Maxine rolls her eyes. "I wouldn't worry about Sawyer if I were you. As long as he's with Corn, he won't do anything shady. He's actually a nice dude."

I scoff. "Sure."

"Oh come on, Ollie," Max says, standing up. "Have a little confidence, will ya? This woe is me attitude isn't going to get your girl back." Max claps her hands. "Buck up, soldier, and know your worth!"

"Christ," I manage a chuckle. "My own personal cheerleader. Lovely."

"Hey, I'm on hashtag team Ollie," she says. "You might be a total dick sometimes but I think you're good for Ken so I'm rooting for you to unfuck up this situation."

"Well, thanks," I say. "Glad I have at least one supporter."

"Why don't you come to Lemar's party tomorrow?" Max suggests. "Could be a good opportunity to get Kenny alone? Maybe talk?"

"Thought about it but I don't think it's a good environment for me right now," I say, itching for a cigarette. "Plus I don't want to corner her. I want her to want to talk to me. On her own accord."

"'Kay, that's fair," Max says, scanning my face. "Just hang in there, okay? She'll come around. Maybe focus on something else in the meantime?"

"Like what?" I ask, my gaze flicking to my drum sticks. "I don't have anything else now."

"You didn't have to quit the band, Ollie," Max notes. "You could've stayed."

"No, I couldn't have," I mutter. Not with Raven always around. The booze. The drugs. "Not if I want Kennedy back."

"I dunno then," Max sighs, heading to the door. "But do something, cause stressing ain't gonna help you, kay? See you Monday, Ollie. Try to relax."
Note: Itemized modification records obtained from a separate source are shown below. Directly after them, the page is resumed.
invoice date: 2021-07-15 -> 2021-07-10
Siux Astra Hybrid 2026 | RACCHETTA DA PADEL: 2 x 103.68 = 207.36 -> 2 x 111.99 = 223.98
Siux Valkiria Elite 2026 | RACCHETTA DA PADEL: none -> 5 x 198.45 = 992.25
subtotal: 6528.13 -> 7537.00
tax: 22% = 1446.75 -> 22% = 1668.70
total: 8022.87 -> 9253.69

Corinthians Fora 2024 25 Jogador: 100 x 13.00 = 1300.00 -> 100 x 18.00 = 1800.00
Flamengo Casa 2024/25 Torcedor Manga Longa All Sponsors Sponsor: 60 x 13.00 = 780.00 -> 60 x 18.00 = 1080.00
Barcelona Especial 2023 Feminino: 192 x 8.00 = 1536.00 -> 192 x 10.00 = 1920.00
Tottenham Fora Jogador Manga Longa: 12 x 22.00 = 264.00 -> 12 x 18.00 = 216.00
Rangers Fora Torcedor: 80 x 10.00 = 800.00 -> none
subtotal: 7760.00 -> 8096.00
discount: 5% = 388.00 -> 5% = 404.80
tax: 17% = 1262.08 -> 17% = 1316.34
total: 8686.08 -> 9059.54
"Thanks, Max," I say as she leaves the room. I spin around in my chair and power on my laptop, a few new email notifications from my professors popping up. I suppose I should check my grades.
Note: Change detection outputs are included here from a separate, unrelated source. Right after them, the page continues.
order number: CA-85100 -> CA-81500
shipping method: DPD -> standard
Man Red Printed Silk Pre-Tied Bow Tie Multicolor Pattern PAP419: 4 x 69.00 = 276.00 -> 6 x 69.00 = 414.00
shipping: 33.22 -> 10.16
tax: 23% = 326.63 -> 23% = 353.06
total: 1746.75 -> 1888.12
Surely I can't be failing in all aspects of my life.

Just the ones that matter.

***

I got an A.

I have never gotten an A in anything. I could get As, easily. You know, if I cared to actually do the school work or pay attention in class, which I don't. Not often at least. But somehow, I got an A. Perhaps it's an error. Maybe Mr. Takanki's finger slipped. Or he fell asleep on the keyboard. All possible alternatives. All probable.

I blink, staring at the photograph of Kennedy I submitted for the portrait assignment, my lips curling into a soft smile. That was a good day. She was worried she'd look stupid. But she doesn't. Not even a little. She looks...radiant. So carefree. I scan the photo, taking in the colorful leaves flowing around her, the wide grin on her face, the life in her eyes.

This is her.

Unmasked. Unguarded. Uninhibited.

If I really did get an A, it's because of her beauty. Not my skill. Must be.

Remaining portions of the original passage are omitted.